Check every line of the data for the string "color" and copy the ones that have it.

═════ Raw data ═════

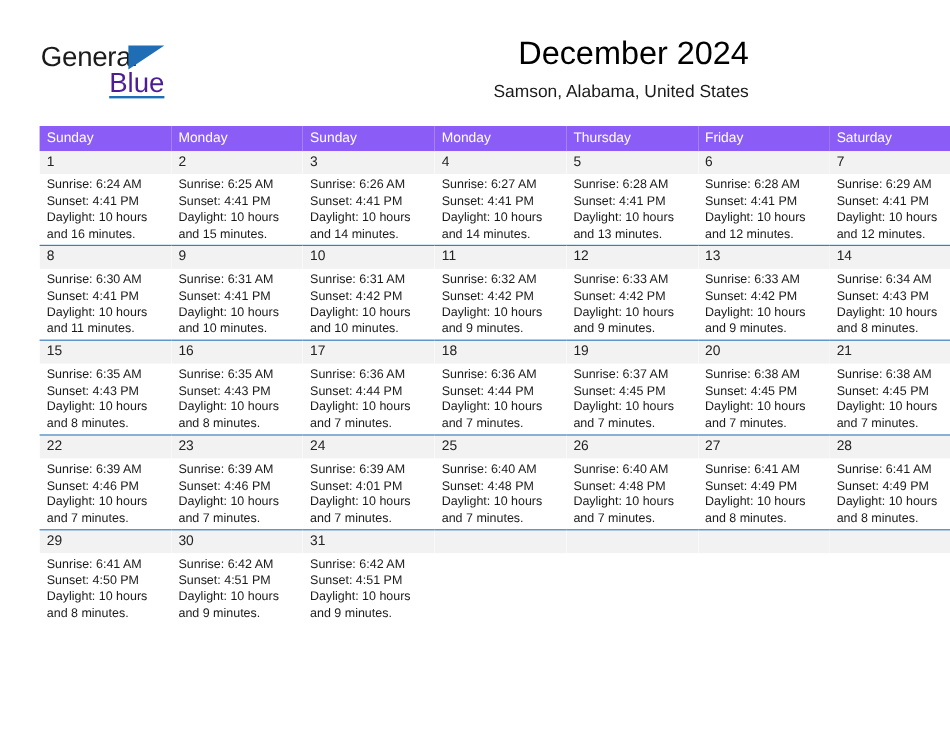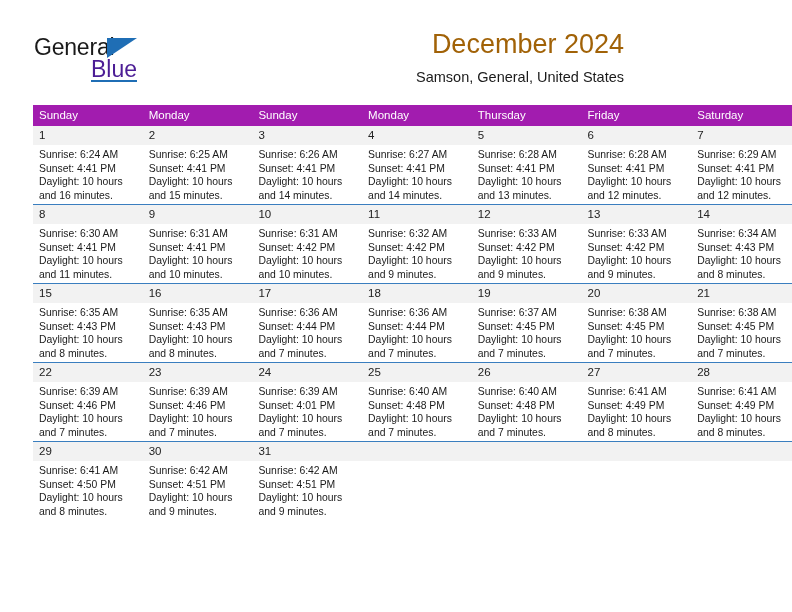--- a/index.html
+++ b/index.html
@@ -74,21 +74,21 @@
   }
 
   .title-block {
     position: absolute;
     right: 36px;
     top: 28px;
     text-align: right;
   }
   .cal-title {
     font-size: 27px;
-    color: #a16207;
+    color: #000000;
     line-height: 33px;
     white-space: nowrap;
   }
   .cal-subtitle {
     font-size: 14.5px;
     color: #1a1a1a;
     line-height: 20px;
     margin-top: 6px;
     white-space: nowrap;
   }
@@ -99,21 +99,21 @@
     left: 33px;
     top: 105px;
     width: 726px;
   }
   table.cal {
     border-collapse: collapse;
     table-layout: fixed;
     width: 726px;
   }
   table.cal th {
-    background: #a21caf;
+    background: #8b5cf6;
     color: #ffffff;
     font-size: 11.5px;
     font-weight: normal;
     text-align: left;
     padding: 4px 0 5px 6px;
     width: 103.71px;
     height: 12px;
   }
   td.daycell {
     vertical-align: top;
@@ -159,21 +159,21 @@
 
     <div class="logo">
       <span class="logo-general">General</span>
       <span class="logo-tri"></span>
       <span class="logo-blue">Blue</span>
       <span class="logo-underline"></span>
     </div>
 
     <div class="title-block">
       <div class="cal-title">December 2024</div>
-      <div class="cal-subtitle">Samson, General, United States</div>
+      <div class="cal-subtitle">Samson, Alabama, United States</div>
     </div>
 
   </div>
 
   <div class="calendar">
     <table class="cal">
       <thead>
         <tr>
           <th>Sunday</th>
           <th>Monday</th>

═════

Task answer:
-    color: #a16207;
+    color: #000000;
     color: #1a1a1a;
     color: #ffffff;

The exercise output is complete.